薔薇はどこかあの人の姿にも、似ている。壮絶に咲き誇る赤。けれども真に人に
媚びることなく、咲く花。
老いた櫻に絡み付くつる薔薇の花びらたちは、ここで何を見るのだろうか―――
。
初夏の日差しがゆるく照る午後、真弓は薔薇の木の正面に立ってぼんやりと物思
いに耽っていた。
あずさから聞いた、あの小使いさんがここで何者かに酷いことをされていたとい
う話。
あずさは汚らわしいとあの人を罵るけれども、彼は子供だから仕方がない。
あずさのそういうところが、彼を彼たらしめてもまた、いるのだけれど。
一方の真弓には、なんだか不思議な気持ちがする。
いつも穏やかで控え目で、ただそこに存在して咲く小さな花のようなあの人が、
ここで、誰かと。
恐ろしいような、それでいてひどくひどく惹きつけられるような、不思議な気持
ちがする。
じゃり、と土を踏んで、真弓はそこへ手を触れた。
薔薇のつるが幾重にも絡まる、幹。
あの写真にあったのはこの辺りだろうか。
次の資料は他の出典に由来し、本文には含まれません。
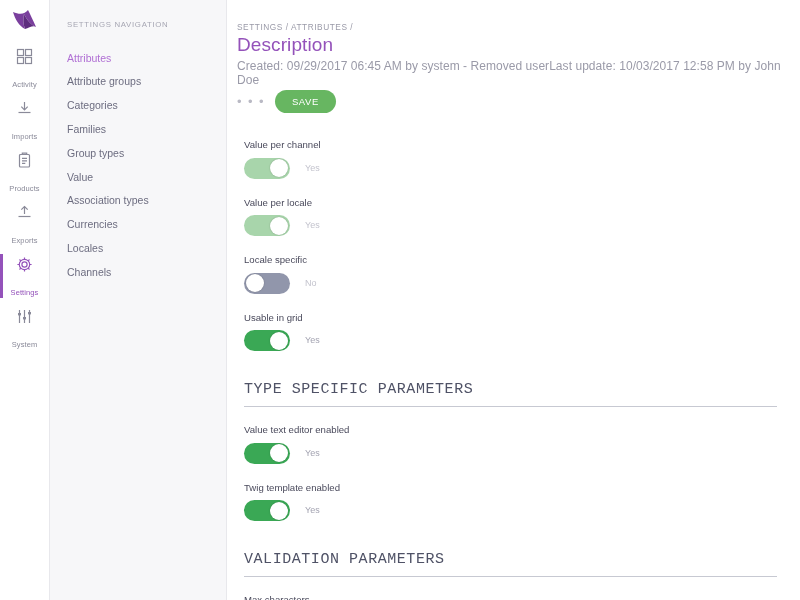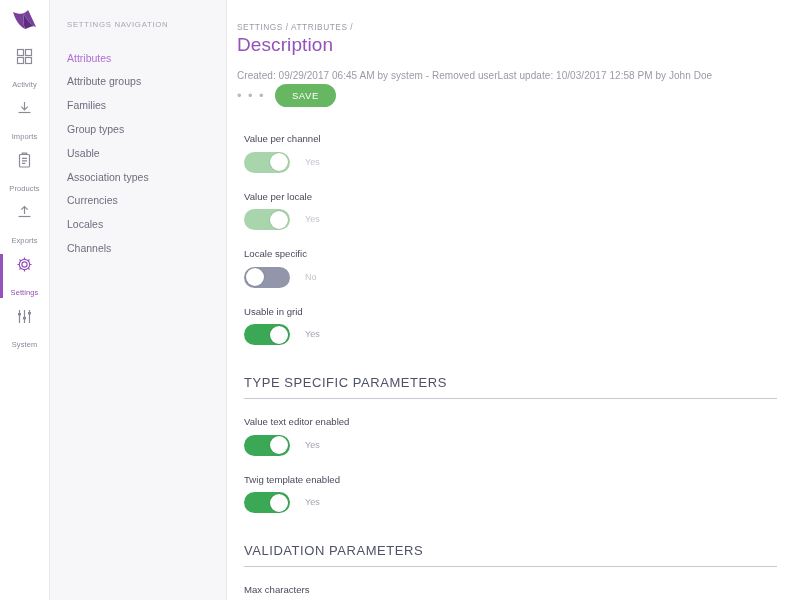"Created: 09/29/2017 06:45 AM by" .meta-line { font-size: 10px -> 12px; margin-top: 14px -> 3px }
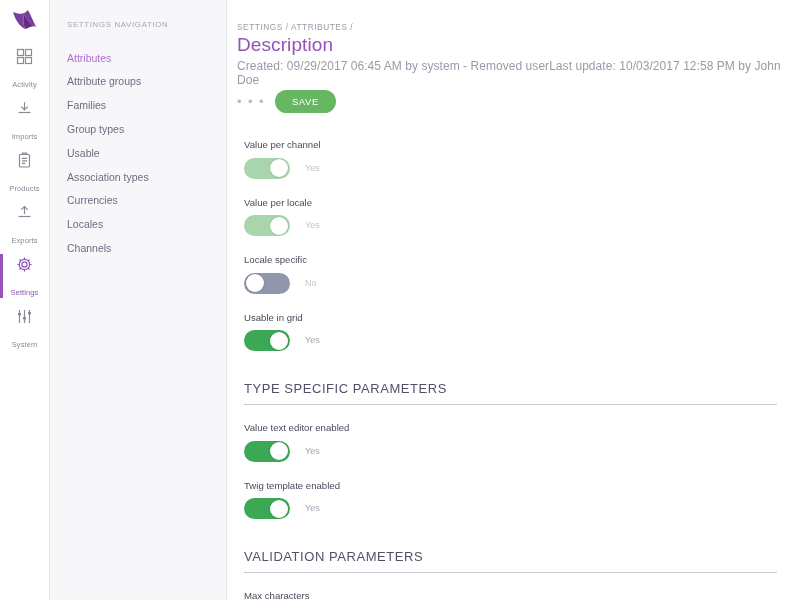"Categories" li { html: none -> <li>Categories</li> }
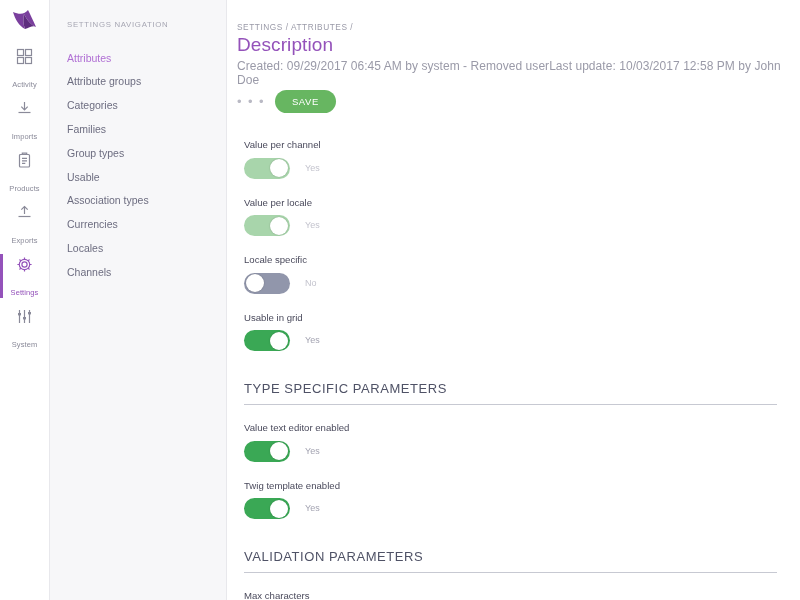"Usable" li { text: Usable -> Value }
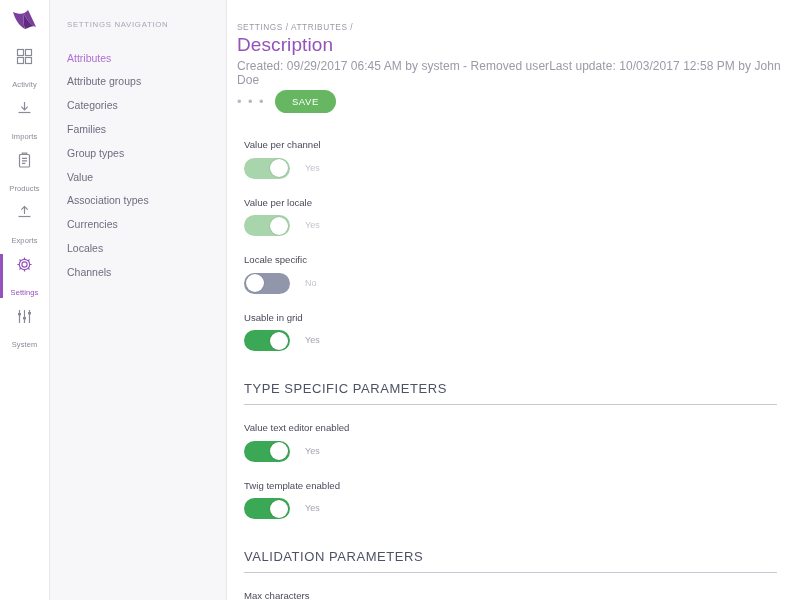"TYPE SPECIFIC PARAMETERS" .section-title { font-family: none -> Liberation Mono, monospace; font-size: 13px -> 15px }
そんな他愛もない想像を巡らせながら、
何の気なしに薔薇のつるに手を伸ばした。
「…つ、っ」
ぷつり、
指先に血が滲む。
薔薇の棘が傷付けた人差し指を、口に含んだ。
知らぬ間に、微笑が口許をかすめる。
あの人は、ここで、
…ここで。
血の味がする。傷口を舐めればぴりりと痛んだ。
あずさに送りつけられてきた写真の要の姿は、真弓にはあまりにも衝撃的過ぎた
けれど、同時になんて美しい、…とも思ったのだ。
うすくいろづく肌に散る朱、白、ただ月の光をうつすからっぽの双眸。
ふっと、嗤う。
あの人はどんな気持ちでここにいたんだろう。
それとも意識などとうに手放していたのだろうか?
そしてあの人は、今どんな気持ちでこの明るい日差しの中に佇んでいるのだろう
。
なんだかひどく可笑しくて、くくっと真弓は小さく喉を鳴らして笑った。